Thanks for this insightful comment! The theoretical regret bound analysis in Theorem 1 reveals that more distant information is likely to hold larger regret bound (i.e., more easily to be forgotten) due to the distance term $(I_n^t +1-i_n)$ . To empirically validate this theoretical result, we run the OFTD without memory buffer and report the NRE at different positions after the online optimization at $I_n^t=100$ . We can see that more distant positions (i.e., smaller $i_n$ ) tend to hold larger NRE when the memory buffer is disabled, indicating that more distant information is more likely to be forgotten, precisely aligning with the theoretical result. We can also observe that introducing the long-tail memory buffer method could largely alleviate the forgetting, as shown in the Table below.

Table: NRE results at different positions $i_n$ with and without memory buffer on the Foreman data.

Position $i_n$	10	20	30	40	50	60	70	80	90	100
Without memory buffer	0.440	0.314	0.300	0.275	0.256	0.228	0.170	0.127	0.101	0.065
With memory buffer	0.075	0.104	0.074	0.071	0.078	0.098	0.077	0.100	0.093	0.066

Should you need further information, please let us know. We look forward to hearing from your feedback!

2025-08-02

Thank you very much for your response! Your reply addressed most of my concerns. Based on your answers, I now have a follow-up question: I believe your model should also be applicable to matrix data, would it be possible to reshape the tensor data into a matrix and process it accordingly? I'm curious about how leveraging the tensor structure, as opposed to a matrix representation, affects the model's performance.

2025-08-02

We sincerely thank the reviewer’s constructive comments and recognition of our responses! Regarding your question about the generalization to matrix data, we made further clarifications as follows.
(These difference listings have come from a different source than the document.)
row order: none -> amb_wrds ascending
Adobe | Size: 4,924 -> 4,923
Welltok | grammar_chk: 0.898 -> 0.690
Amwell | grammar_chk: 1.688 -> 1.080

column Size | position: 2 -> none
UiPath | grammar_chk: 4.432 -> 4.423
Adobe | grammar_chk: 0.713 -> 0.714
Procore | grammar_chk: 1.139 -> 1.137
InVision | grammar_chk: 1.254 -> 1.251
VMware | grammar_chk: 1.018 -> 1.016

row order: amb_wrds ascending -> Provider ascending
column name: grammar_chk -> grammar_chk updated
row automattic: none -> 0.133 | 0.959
Comment: I believe your model should also be applicable to matrix data, would it be possible to reshape the tensor data into a matrix and process it accordingly? I'm curious about how leveraging the tensor structure, as opposed to a matrix representation, affects the model's performance.

Yes! Our method can be readily applied to matrix data by considering the following matrix decomposition model parameterized by INRs:

{\bf X}_t=f_1([I_1^t])f_2([I_2^t])^T\in{\mathbb R}^{I_1^t\times I_2^t},

where $f_1([I_1^t])\in{\mathbb R}^{I_1^t\times r}, f_2([I_2^t])\in{\mathbb R}^{I_2^t\times r}$ are matrix factors parameterized by INRs. We consider its online version by progressively expanding the input coordinate vectors $[I_1^t], [I_2^t]$ , and hence expanding the sizes of factor matrices to fit the new data size. To test this matrix representation model, we reshape the size of the video tensor data from $n_1\times n_2\times n_3$ to $n_1n_2\times n_3$ and apply the matrix representation for streaming data completion along the $n_3$ dimension (single-aspect setting). We also run the original tensor representation-based method OFTD under the same setting. We control the rank $r$ of each method to obtain optimal performance. As shown in the Table below, the tensor-based OFTD outperforms the matrix representation. This can be rationally explained by the fact that the matrix representation and the reshaping operator somewhat break the spatial structure of the tensor data. Such spatial structure (e.g., spatial smoothness) can be useful under the tensor-based OFTD framework, which utilizes the tensor decomposition to exploit low-dimensionality across multiple dimensions, and leverages the INRs to capture more comprehensive spatial-temporal correlations. Hence, it is reasonable that the tensor-based OFTD would outperform the matrix representation method for streaming tensor data completion.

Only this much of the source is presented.